Speaker
Description
Thanks to a new emerging technology, diamond devices with 3-dimensional structures are produced using laser pulses to create graphitic paths in the diamond bulk. The fabrication of very narrow and close by columnar electrodes perpendicular to the detector surface allows the employment of a lower bias voltage at which the saturation charge velocity is reached and faster detector response, due to the decreased distance between the polarizing electrodes, compared to a planar geometry detector. Also due to the much shorter electrodes distance, the 3D diamond detector charge collection efficiency is less deteriorated by the radiation damage of the diamond material.
On the other hand, diamond tissue-equivalence, high radiation sensitivity and high resistance to radiation damage make it a good candidate for high precision measurement of the doses released during medical radiation therapy.
In medical radiation dosimetry, the use of small photon fields is almost a prerequisite for high precision localized dose delivery to delineated target volume. However, such fields have inherent characteristics of charge particle disequilibrium and high-dose gradient, making dosimetric measurements challenging. The accurate measurement of standard dosimetric quantities in such situations strongly depends on the size of the detector with respect to the field dimensions.
3D diamond detectors with small dimensions compared to the field size, have been tested under photon irradiation and evaluated for medical radiation dosimetry referring particularly to the problem of small fields dosimetry and/or of high spatial gradient fields dosimetry.

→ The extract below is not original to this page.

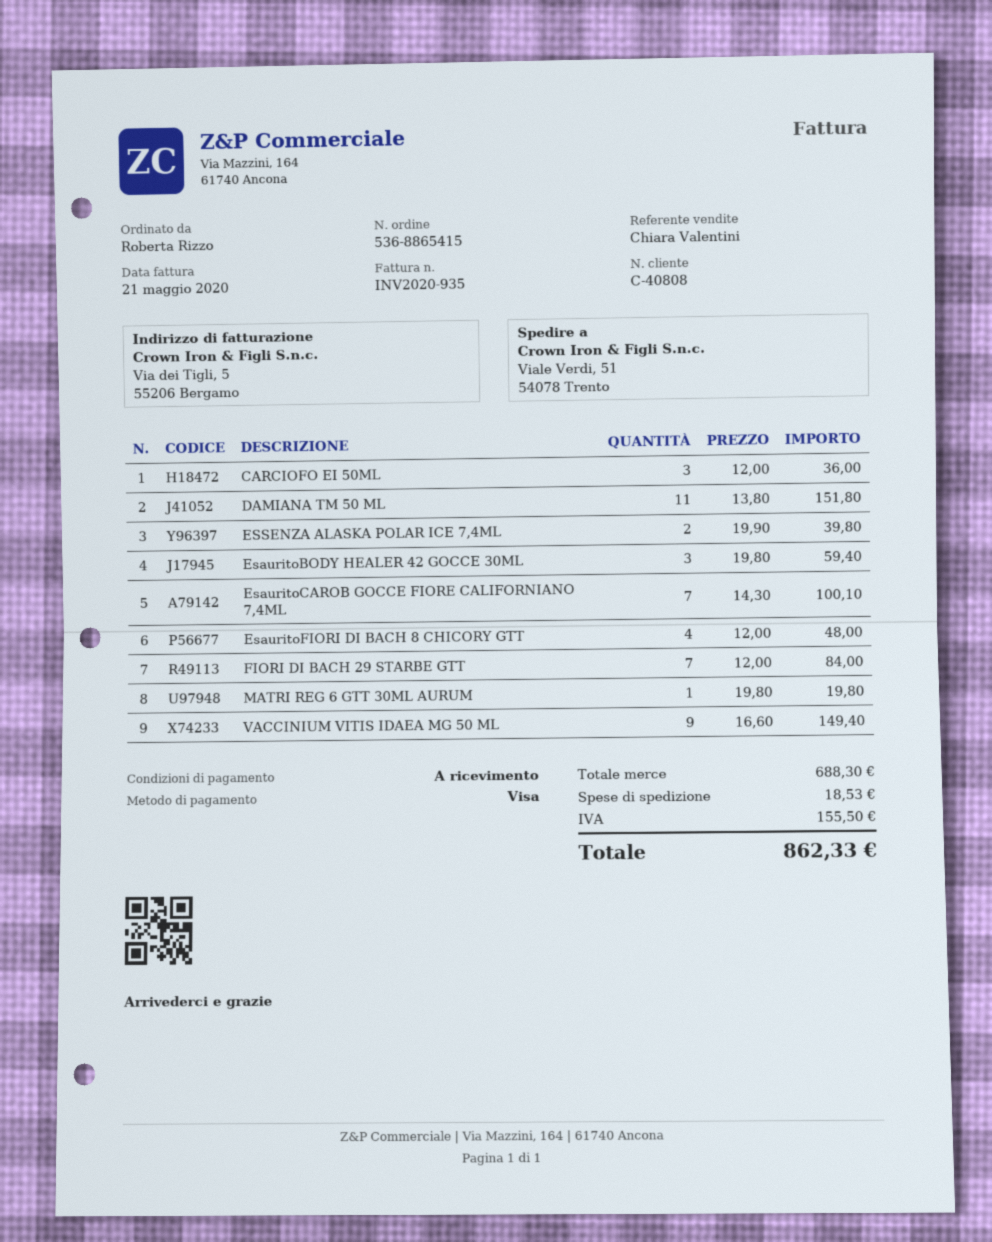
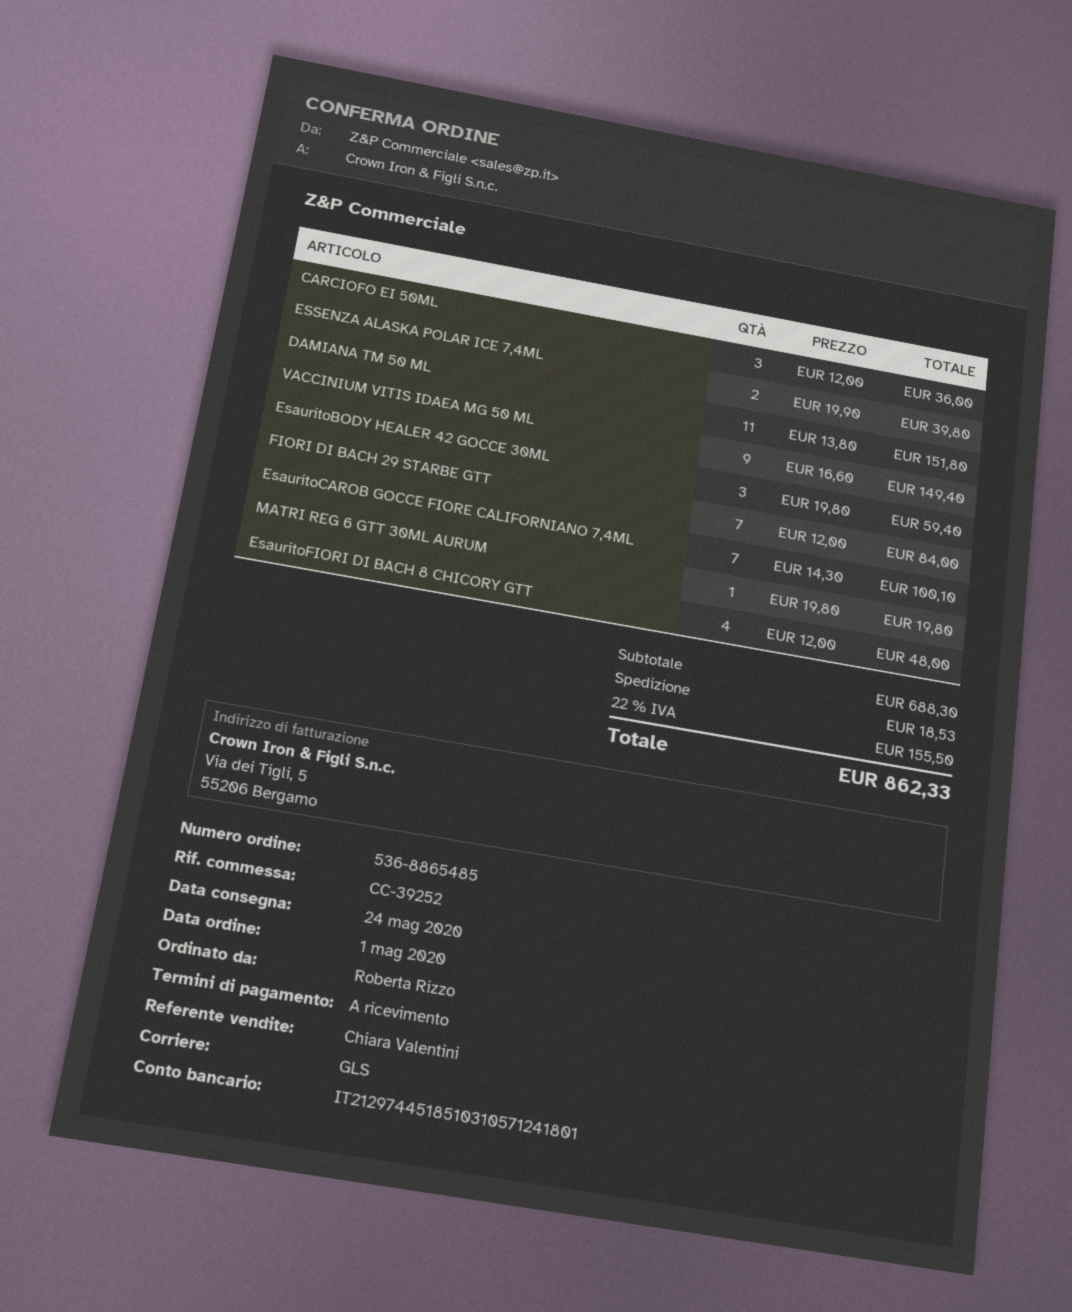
order number: 536-8865415 -> 536-8865485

We will present results obtained with two new 3D finely segmented detectors made of a 500 um polycrystalline diamond substrate and a 500 um diamond on iridium substrate where multiple 3D cells are read in parallel when irradiated by a medical linear accelerator with the aim of understanding which substrate is the best solution for a more linear, stable and repeatable dose rate response in order to measure small field profiles in one measurement session, reducing the uncertainty of the delivered dose.